On the ground the effect of dissolving the PA would be disastrous, with a projected loss of $3 billion of public spending, 100,000 public servants left unemployed and the poverty rate potentially rising to 60 per cent, according to a report by the Palestinian Center of Policy and Surveys Research. There is also a genuine concern that the power vacuum left behind would be filled with more radical elements.
However, disbanding the PA may push the completion of a two state peace agreement, with the possibility of using the situation as leverage to gain more from the negotiations than a Palestinian Bantustan. Of course its dissolution would make negotiations between the state of Israel and a future state of Palestine difficult, which instead of contributing to the two-state framework, could lead to a one-state solution becoming the only viable option. Either way, it would mean an end to the occupation.

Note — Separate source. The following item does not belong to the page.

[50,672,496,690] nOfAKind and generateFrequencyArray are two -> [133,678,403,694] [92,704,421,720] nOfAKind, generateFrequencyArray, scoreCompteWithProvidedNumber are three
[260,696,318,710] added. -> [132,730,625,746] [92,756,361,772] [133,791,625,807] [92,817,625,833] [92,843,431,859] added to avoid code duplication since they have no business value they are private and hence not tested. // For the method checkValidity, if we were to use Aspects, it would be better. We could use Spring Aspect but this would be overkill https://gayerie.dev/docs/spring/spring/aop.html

Alternatively Israel could launch a full scale occupation of the whole West Bank, without the façade of the “liberated” Area A. The latter would cost Israel billions, with the gap left by the PA in Area A cities like Nablus and Jericho requiring an investment of more manpower for little gain. In a desperate bid to protect the Jewish demographics of Israel from the threat of a one-state solution, and with the maintenance of the status quo no longer possible, a viable State of Palestine may be born.
Alternatively, the one-state solution may finally gain some ground, outside academic circles. The one-state solution is unpopular with many Palestinians, who see the negotiations as futile, but are still focused on the aspiration for a nation state and see the PA as the only vehicle to get there, while the PA’s 100,000 employees are understandably more concerned with their pay cheque. However the situation on the ground is often referred to as a “one-state reality”, inferring that the one-state solution is the only option.

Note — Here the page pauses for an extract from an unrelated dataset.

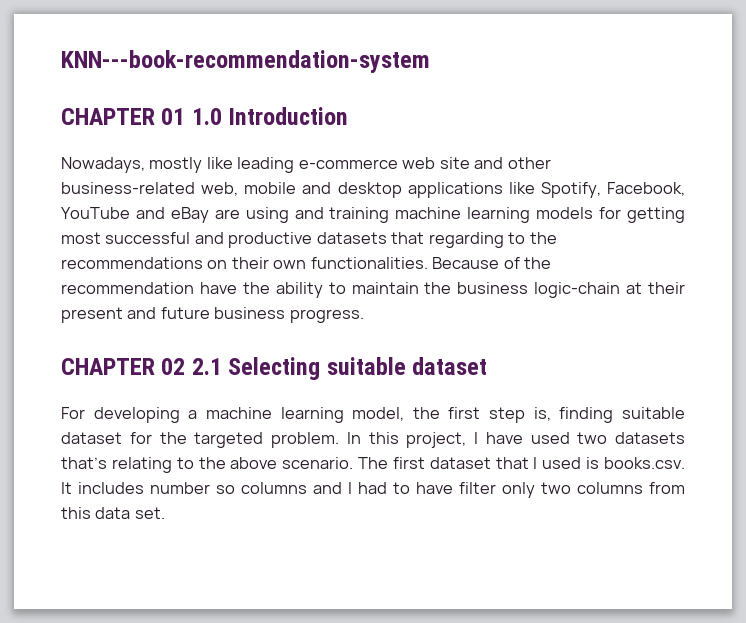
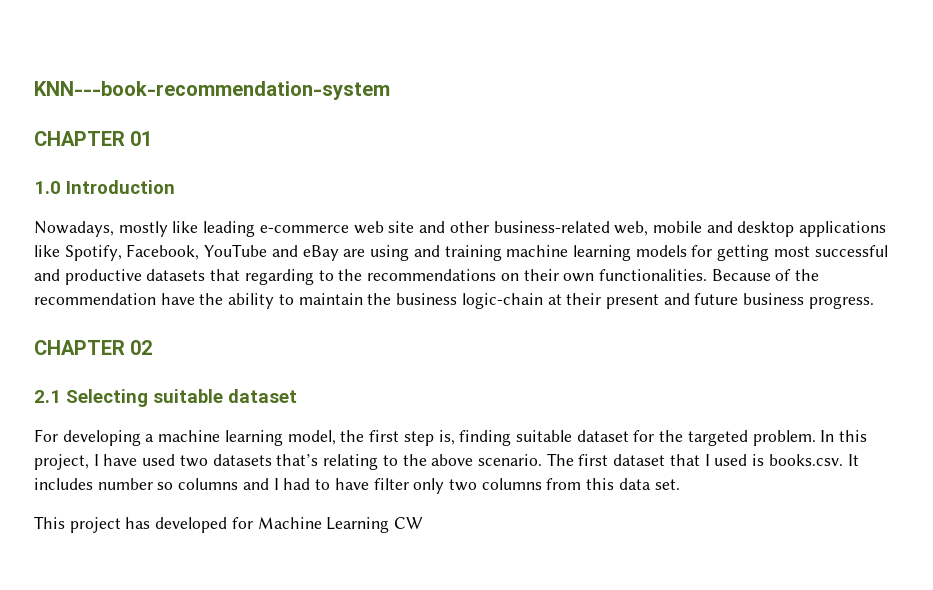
(186, 116) none -> (153, 138) //
(186, 366) none -> (153, 347) //
(165, 513) none -> [34,516,424,533] // This project has developed for Machine Learning CW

In this case, Israel would have to choose between turning the one-state into an apartheid state with Palestinians as second class citizens, or a democratic state granting equal rights to its citizens.
In one-state, accusations of apartheid could not be so easily thwarted by those who excuse Israel’s policies and international condemnation would be quick to follow. Either way, desperate not to let the power vacuum left by the PA be filled by radical Islamist groups that may not be so easy to negotiate with, Israel and the US would be pushed to think of alternative solutions.

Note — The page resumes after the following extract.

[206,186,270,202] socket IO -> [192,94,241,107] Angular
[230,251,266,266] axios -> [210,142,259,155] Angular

Nonetheless, Abbas’ past threats to dissolve the PA are empty. Like Israel and its backers, the Fatah run PA does not want the power vacuum to be filled with its political enemy number one; Hamas, who it has been pitted against since the 2006 elections, with the dissolution of the West Bank authority also spelling the dissolution of Fatah’s authority over the territory. In a meeting with EU representative Marc Otte, Saeb Erekat, chief negotiator for the Palestinian side, was recorded saying; “Reaching an agreement [with Israel] is a matter of survival for us. It’s the way to defeat Hamas.”
Instead, April will see a US brokered peace agreement unveiled with a State of Palestine resembling a state but not a state with sovereignty but dependent, run by a leader that governs the oppressed, but who is a puppet for the oppressor. The status quo will largely be the same, except this time it will no longer be a called a conflict and the US will celebrate the success of bringing “peace” to the region.
The views expressed in this article belong to the author and do not necessarily reflect the editorial policy of Middle East Monitor.